*Data provided*
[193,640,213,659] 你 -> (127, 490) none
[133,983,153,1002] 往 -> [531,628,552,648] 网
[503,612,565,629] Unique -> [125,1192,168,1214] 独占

* * *

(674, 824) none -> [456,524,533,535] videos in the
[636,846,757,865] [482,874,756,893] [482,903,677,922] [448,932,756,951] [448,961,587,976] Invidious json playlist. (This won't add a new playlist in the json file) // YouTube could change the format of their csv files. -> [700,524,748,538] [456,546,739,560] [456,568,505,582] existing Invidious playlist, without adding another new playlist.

*Try it*
Would you retype the lines above from the one with "[193,640,213,659] 你 -> (127, 490) none" down to the one with "[503,612,565,629] Unique ->", word for word, both ends included and no other lines?

*Problem solution*
[193,640,213,659] 你 -> (127, 490) none
[133,983,153,1002] 往 -> [531,628,552,648] 网
[503,612,565,629] Unique -> [125,1192,168,1214] 独占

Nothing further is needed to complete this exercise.